Quel que soit le résultat de la présidentielle, le Front national et Marine Le Pen devront affronter leurs dossiers judiciaires : dans l’affaire des assistants d’eurodéputés soupçonnés d’emplois fictifs pour financer le parti, le Parlement européen estime désormais son préjudice potentiel à cinq millions d’euros.
La candidate à la présidentielle, qualifiée au second tour face à Emmanuel Macron, répète volontiers qu’elle est « en guerre » contre cette Union européenne. Mais le Parlement européen, où le FN avait envoyé le plus important contingent français en 2014, avec 24 élus, ne semble pas rester les bras croisés.
Via son avocat en France, Patrick Maisonneuve, ses services ont transmis cette semaine aux juges financiers à Paris une réévaluation du préjudice potentiel pour les salaires qui auraient été versés frauduleusement aux assistants de d’eurodéputés frontistes.
Dix-sept élus sont visés – parfois pour plusieurs assistants – dont Marine et Jean-Marie Le Pen, Louis Aliot ou Florian Philippot, et le préjudice s’élèverait désormais à 4,978.122 euros pour la période du 1er avril 2012 au 1er avril 2017, contre 1,9 million d’euros lors d’une évaluation de 2015.
Pour ce calcul, les services du Parlement, qui s’appuyent sur l’enquête en cours et les rapports du gendarme antifraude de l’UE, l’Olaf, ont additionné les cas où les soupçons lui apparaissaient suffisants. L’enquête judiciaire en France devra les confirmer.
« Cinq millions d’euros, c’est n’importe quoi », a réagi le trésorier du parti, Wallerand de Saint-Just, tout en déplorant une « énième violation du secret de l’instruction ».
Le Parlement a déjà lancé des procédures de recouvrement pour un total de 1,1 million d’euros concernant six eurodéputés, dont Marine Le Pen (340.000 euros), procédures contestées en justice par les élus FN.
Les juges français cherchent à déterminer si le parti d’extrême droite a mis en place un système pour rémunérer ses permanents ou des cadres avec des fonds publics européens, en les faisant rémunérer comme assistants de ses eurodéputés.
Ils ont demandé au Parlement européen de lever l’immunité de Marine Le Pen, qui a refusé de se rendre à une convocation en vue de sa possible mise en examen pour abus de confiance le 10 mars, au sujet des salaires versés à sa chef de cabinet au FN, Catherine Griset, elle-même mise en examen pour recel. Dans le cas où elle serait élue présidente de la République, Marine Le Pen bénéficierait d’une immunité totale et ne pourrait plus être entendue ou poursuivie jusqu’à la fin de son mandat, même si l’enquête se poursuivrait s’agissant des autres élus frontistes.

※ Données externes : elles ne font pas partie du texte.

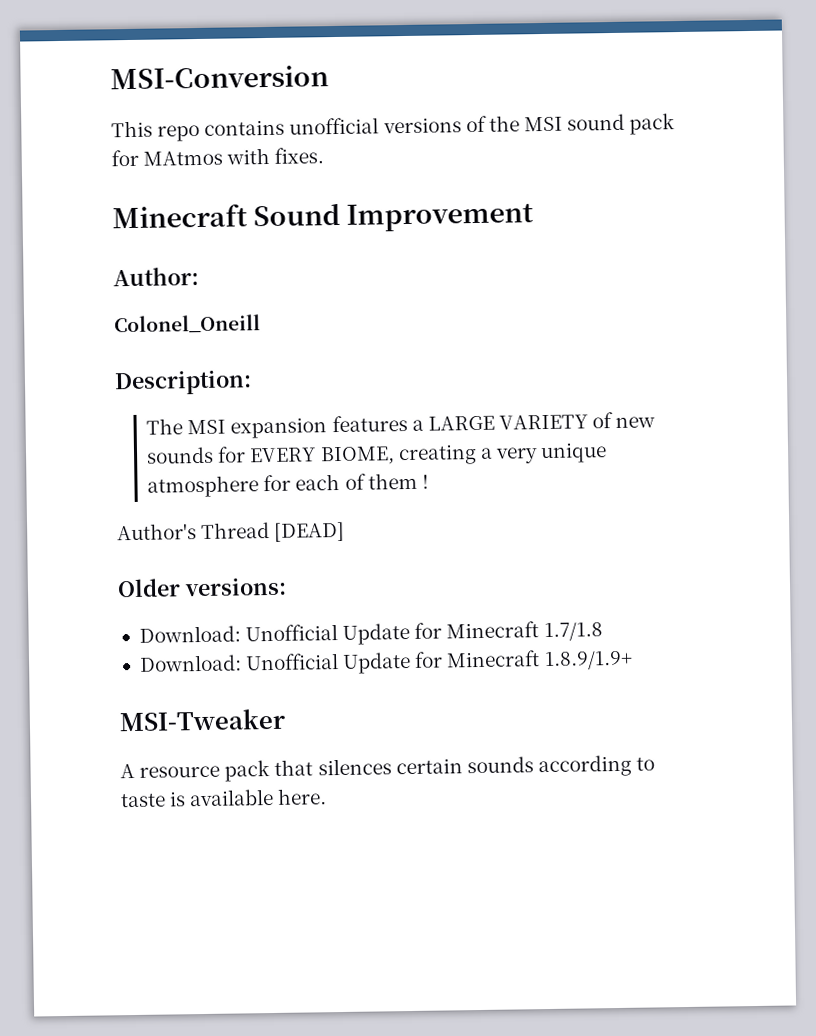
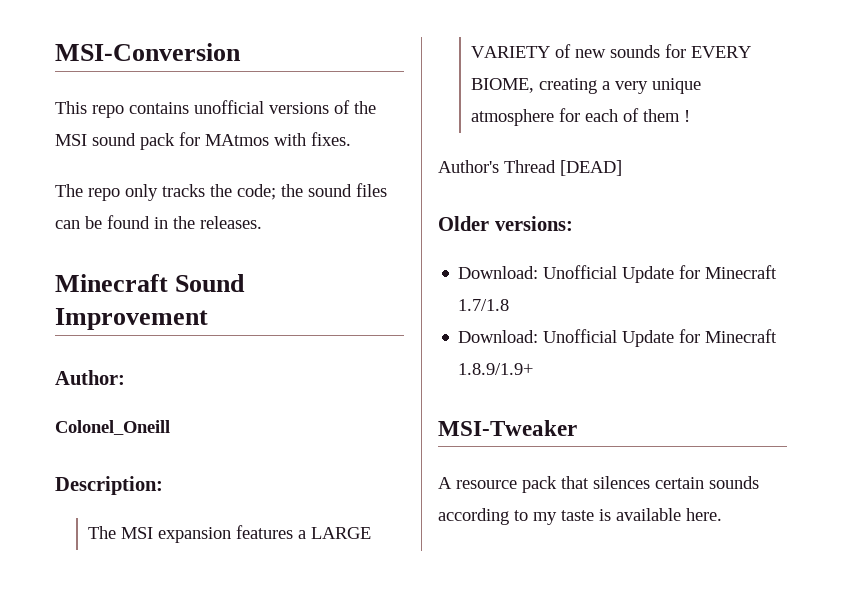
+ The repo only tracks the code; the sound files can be found in the releases.
- A resource pack that silences certain sounds according to taste is available here.
+ A resource pack that silences certain sounds according to my taste is available here.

Les enquêteurs ont accumulé des indices. Par exemple le cas de cet assistant mis en examen, Charles Hourcade, employé comme graphiste au FN, et dont l’expertise du matériel informatique lors des investigations n’a fait ressortir qu’un échange de courriel avec sa députée européenne pendant la durée de son contrat, entre septembre 2014 et mars 2015. Ou Catherine Griset, dont le statut d' »assistante accréditée » aurait imposé une présence permanente à Bruxelles, mais qui « badgeait » presque chaque jour au siège du parti, à Nanterre, en 2015, d’après les éléments saisis par les policiers de l’office anticorruption de la police judiciaire (Oclciff).
En perquisition, les enquêteurs ont aussi saisi des notes du trésorier faisant état d' »économies » à venir grâce au Parlement européen. Wallerand de Saint-Just a expliqué qu’il s’agissait d’économies dues aux députés élus, non à leurs assistants.
« Nous contestons toute irrégularité », a-t-il répété jeudi à l’AFP. « Personne ne conteste que nos assistants ont travaillé, il y a simplement une discussion sur la nature de leur travail », a-t-il argumenté.
Ce dossier judiciaire n’est pas le seul que le FN aura à affronter après les échéances électorales. Le parti en tant que personne morale, deux de ses cadres et des proches de Marine Le Pen attendent aussi leur procès dans l’affaire des kits de campagne aux législatives et à la présidentielle de 2012, où la justice soupçonne un système de surfacturations au préjudice de l’Etat, qui rembourse les frais électoraux avec de l’argent public. Deux autres enquêtes similaires sont ouvertes sur les campagnes successives.